=== Requirement ===
Repeat every record below exactly, leaving out the pictures.

=== Exercise inputs ===
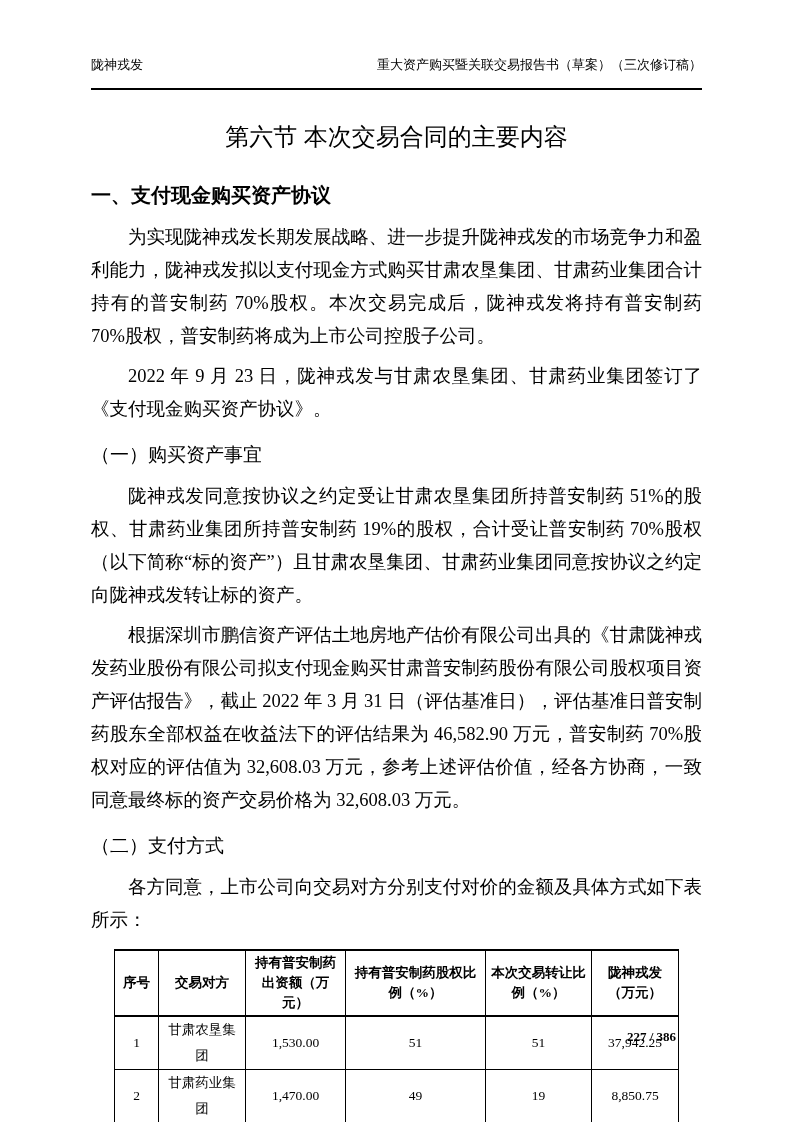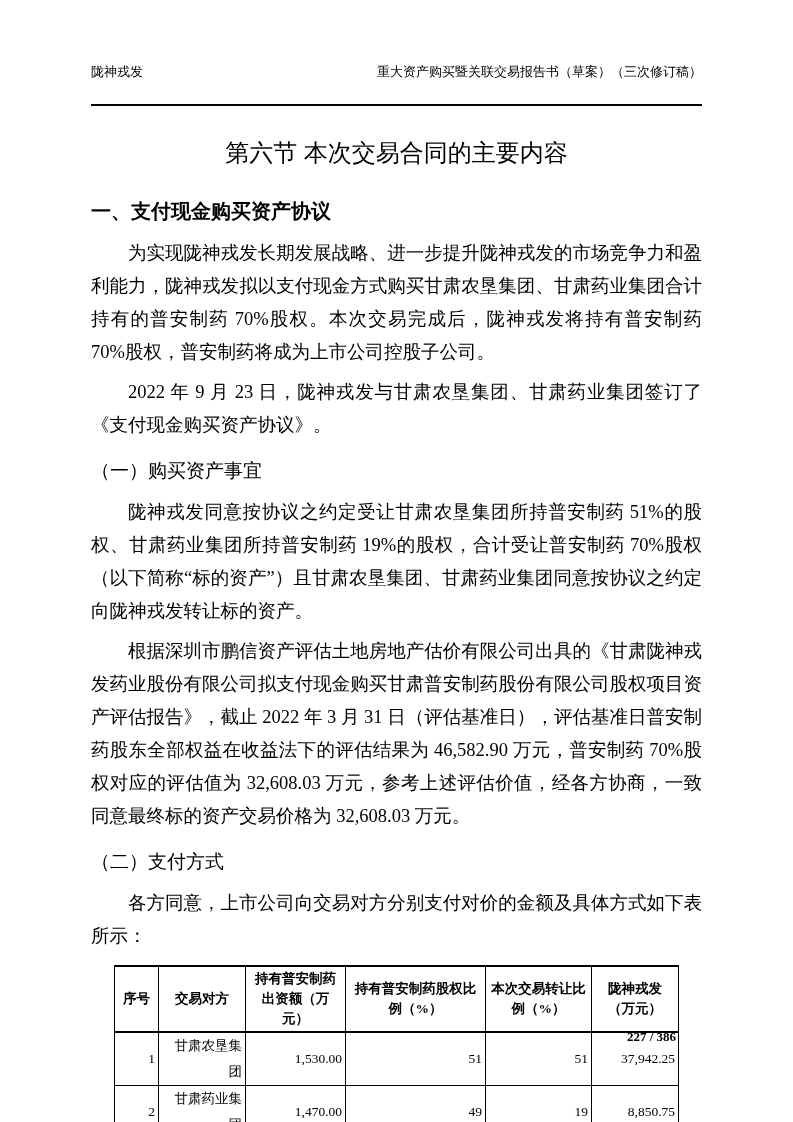--- a/index.html
+++ b/index.html
@@ -14,9 +14,9 @@
     overflow: hidden;
   }
   .page-header {
-    margin: 11px 91px;
+    margin: 4px 91px;
     padding-top: 52px;
-    padding-bottom: 24px;
+    padding-bottom: 15px;
     border-bottom: 2px solid #000;
     display: flex;
     justify-content: space-between;

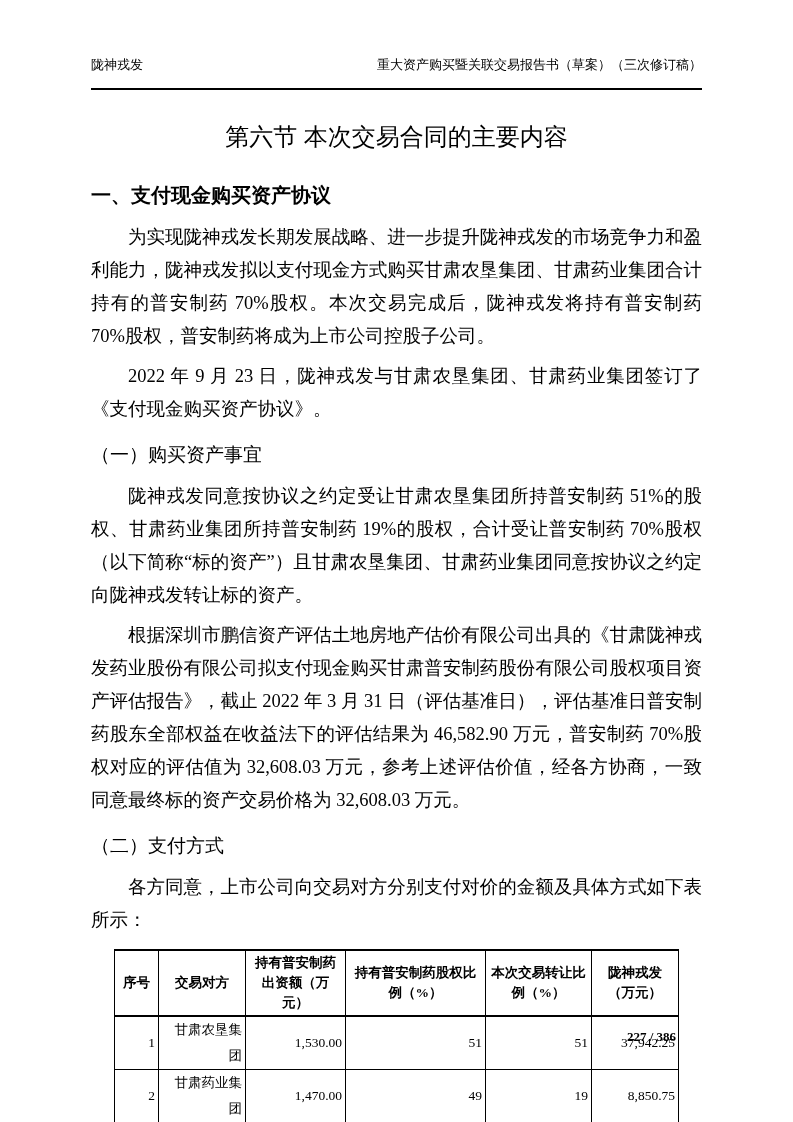--- a/index.html
+++ b/index.html
@@ -81,7 +81,7 @@
     font-size: 13.5px;
     line-height: 26px;
     height: 26px;
-    text-align: right;
+    text-align: center;
     vertical-align: middle;
     padding: 0 3px;
     border-right: 1px solid #000;

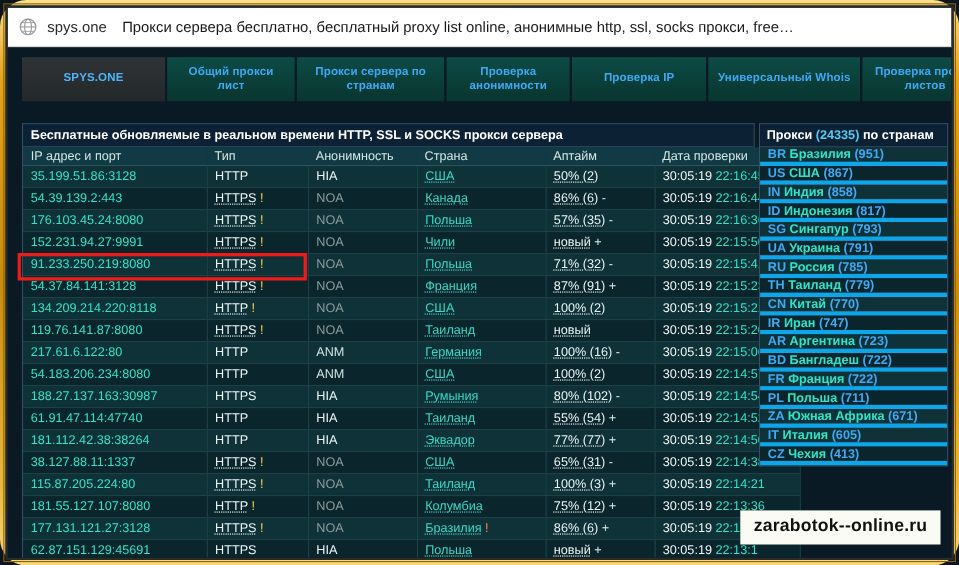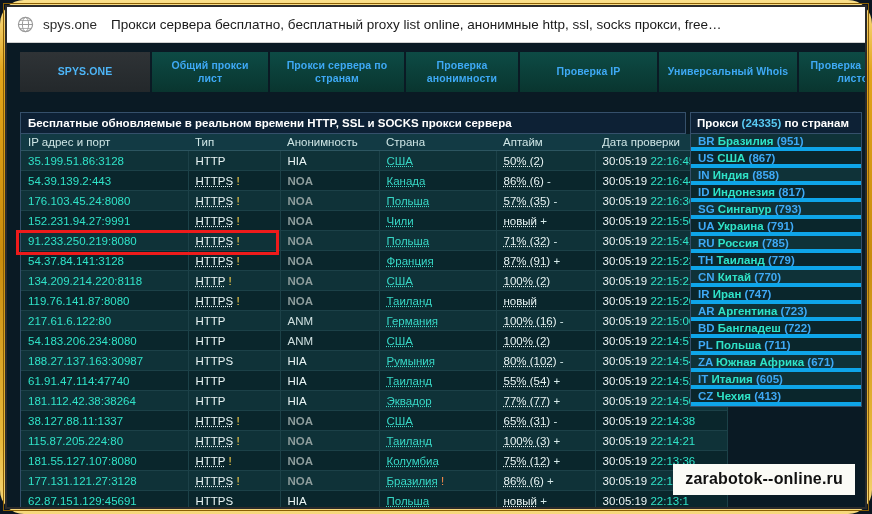--- a/index.html
+++ b/index.html
@@ -270,7 +270,7 @@
           <div class="navtab" style="width: 114px;">
             <span class="t">Проверка анонимности</span>
           </div>
-          <div class="navtab" style="width: 139px; text-align: right;">
+          <div class="navtab" style="width: 124px; text-align: right;">
             <span class="t">Проверка IP</span>
           </div>
           <div class="navtab" style="width: 140px;">

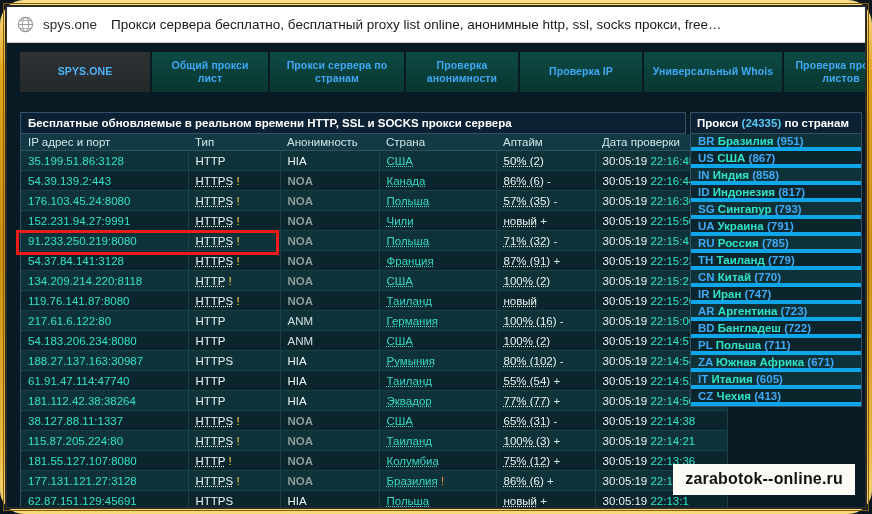--- a/index.html
+++ b/index.html
@@ -166,7 +166,7 @@
   .lnk { text-decoration: underline; text-decoration-style: dotted; }
   .bang { color:#ffd24a; }
   .anon-hia { color:#eaf6f6; }
-  .anon-noa { color:#8d9c9c;font-weight:bold; }
+  .anon-noa { color:#8d9c9c; }
   .anon-anm { color:#cfe0e0; }
   .time { color:#2fe3c8; }
   .date { color:#f0f6f6; }

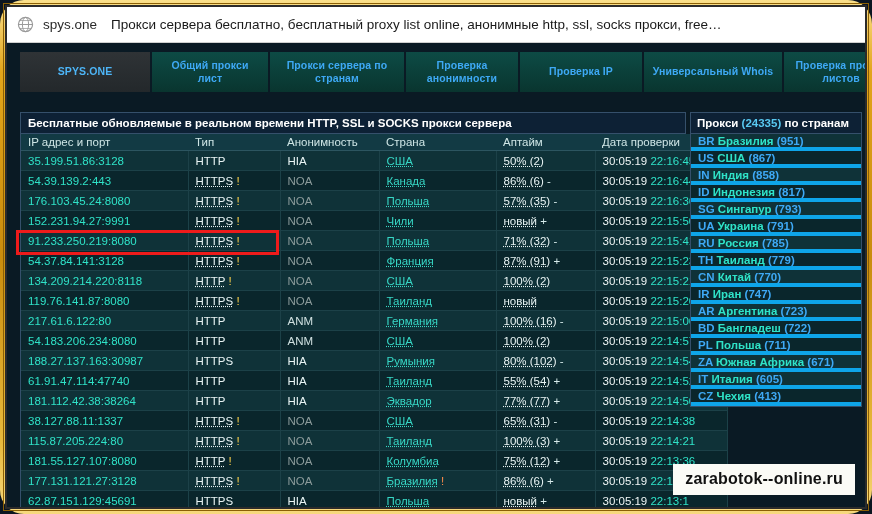--- a/index.html
+++ b/index.html
@@ -464,6 +464,7 @@
               <div class="sbrow even"><span class="cc">IR</span> <span class="name">Иран</span> <span class="cnt">(747)</span></div>
               <div class="sbrow odd"><span class="cc">AR</span> <span class="name">Аргентина</span> <span class="cnt">(723)</span></div>
               <div class="sbrow even"><span class="cc">BD</span> <span class="name">Бангладеш</span> <span class="cnt">(722)</span></div>
+              <div class="sbrow odd"><span class="cc">FR</span> <span class="name">Франция</span> <span class="cnt">(722)</span></div>
               <div class="sbrow even"><span class="cc">PL</span> <span class="name">Польша</span> <span class="cnt">(711)</span></div>
               <div class="sbrow odd"><span class="cc">ZA</span> <span class="name">Южная Африка</span> <span class="cnt">(671)</span></div>
               <div class="sbrow odd"><span class="cc">IT</span> <span class="name">Италия</span> <span class="cnt">(605)</span></div>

=== Problem solution ===
--- a/index.html
+++ b/index.html
@@ -14,9 +14,9 @@
     overflow: hidden;
   }
   .page-header {
-    margin: 11px 91px;
+    margin: 4px 91px;
     padding-top: 52px;
-    padding-bottom: 24px;
+    padding-bottom: 15px;
     border-bottom: 2px solid #000;
     display: flex;
     justify-content: space-between;

--- a/index.html
+++ b/index.html
@@ -81,7 +81,7 @@
     font-size: 13.5px;
     line-height: 26px;
     height: 26px;
-    text-align: right;
+    text-align: center;
     vertical-align: middle;
     padding: 0 3px;
     border-right: 1px solid #000;

--- a/index.html
+++ b/index.html
@@ -270,7 +270,7 @@
           <div class="navtab" style="width: 114px;">
             <span class="t">Проверка анонимности</span>
           </div>
-          <div class="navtab" style="width: 139px; text-align: right;">
+          <div class="navtab" style="width: 124px; text-align: right;">
             <span class="t">Проверка IP</span>
           </div>
           <div class="navtab" style="width: 140px;">

--- a/index.html
+++ b/index.html
@@ -166,7 +166,7 @@
   .lnk { text-decoration: underline; text-decoration-style: dotted; }
   .bang { color:#ffd24a; }
   .anon-hia { color:#eaf6f6; }
-  .anon-noa { color:#8d9c9c;font-weight:bold; }
+  .anon-noa { color:#8d9c9c; }
   .anon-anm { color:#cfe0e0; }
   .time { color:#2fe3c8; }
   .date { color:#f0f6f6; }

--- a/index.html
+++ b/index.html
@@ -464,6 +464,7 @@
               <div class="sbrow even"><span class="cc">IR</span> <span class="name">Иран</span> <span class="cnt">(747)</span></div>
               <div class="sbrow odd"><span class="cc">AR</span> <span class="name">Аргентина</span> <span class="cnt">(723)</span></div>
               <div class="sbrow even"><span class="cc">BD</span> <span class="name">Бангладеш</span> <span class="cnt">(722)</span></div>
+              <div class="sbrow odd"><span class="cc">FR</span> <span class="name">Франция</span> <span class="cnt">(722)</span></div>
               <div class="sbrow even"><span class="cc">PL</span> <span class="name">Польша</span> <span class="cnt">(711)</span></div>
               <div class="sbrow odd"><span class="cc">ZA</span> <span class="name">Южная Африка</span> <span class="cnt">(671)</span></div>
               <div class="sbrow odd"><span class="cc">IT</span> <span class="name">Италия</span> <span class="cnt">(605)</span></div>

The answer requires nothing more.